Before and after images.

·····

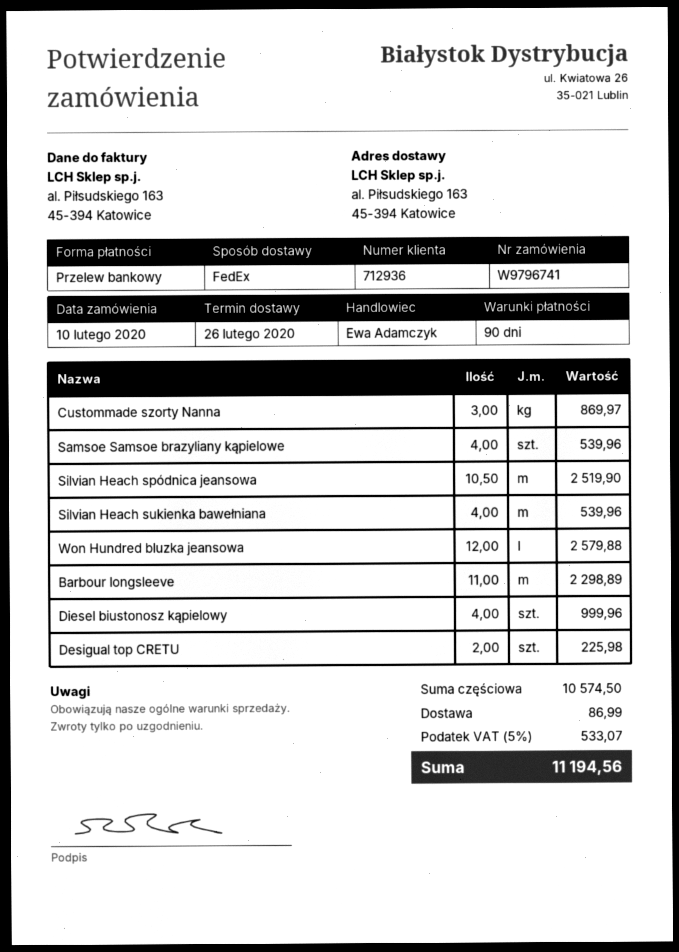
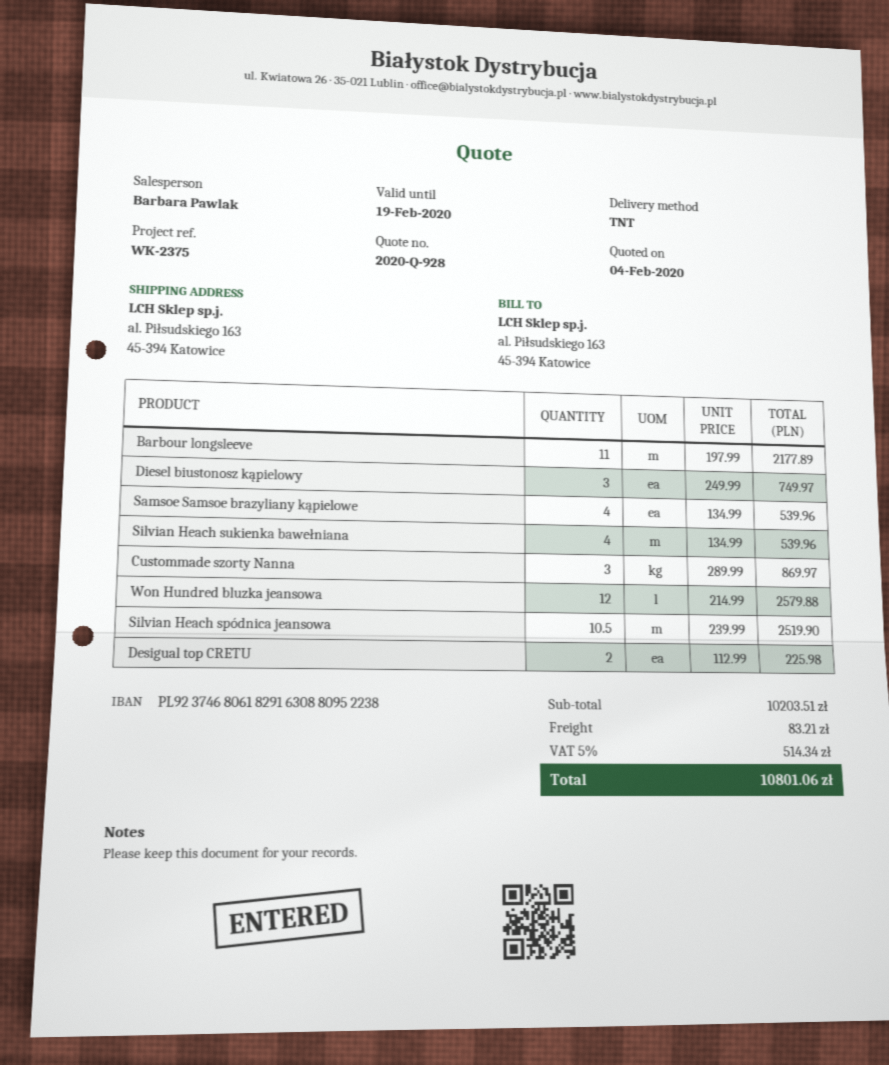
sales rep: Ewa Adamczyk -> Barbara Pawlak
shipping method: FedEx -> TNT
Barbour longsleeve: 11 for 2298.89 -> 11 for 2177.89
Diesel biustonosz kąpielowy: 4 for 999.96 -> 3 for 749.97
subtotal: 10574.50 -> 10203.51
shipping: 86.99 -> 83.21
tax: 5% = 533.07 -> 5% = 514.34
total: 11194.56 -> 10801.06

·····

Exercise goal.
Return all the lines above exactly; none of the pictures should appear.

Answer section.
sales rep: Ewa Adamczyk -> Barbara Pawlak
shipping method: FedEx -> TNT
Barbour longsleeve: 11 for 2298.89 -> 11 for 2177.89
Diesel biustonosz kąpielowy: 4 for 999.96 -> 3 for 749.97
subtotal: 10574.50 -> 10203.51
shipping: 86.99 -> 83.21
tax: 5% = 533.07 -> 5% = 514.34
total: 11194.56 -> 10801.06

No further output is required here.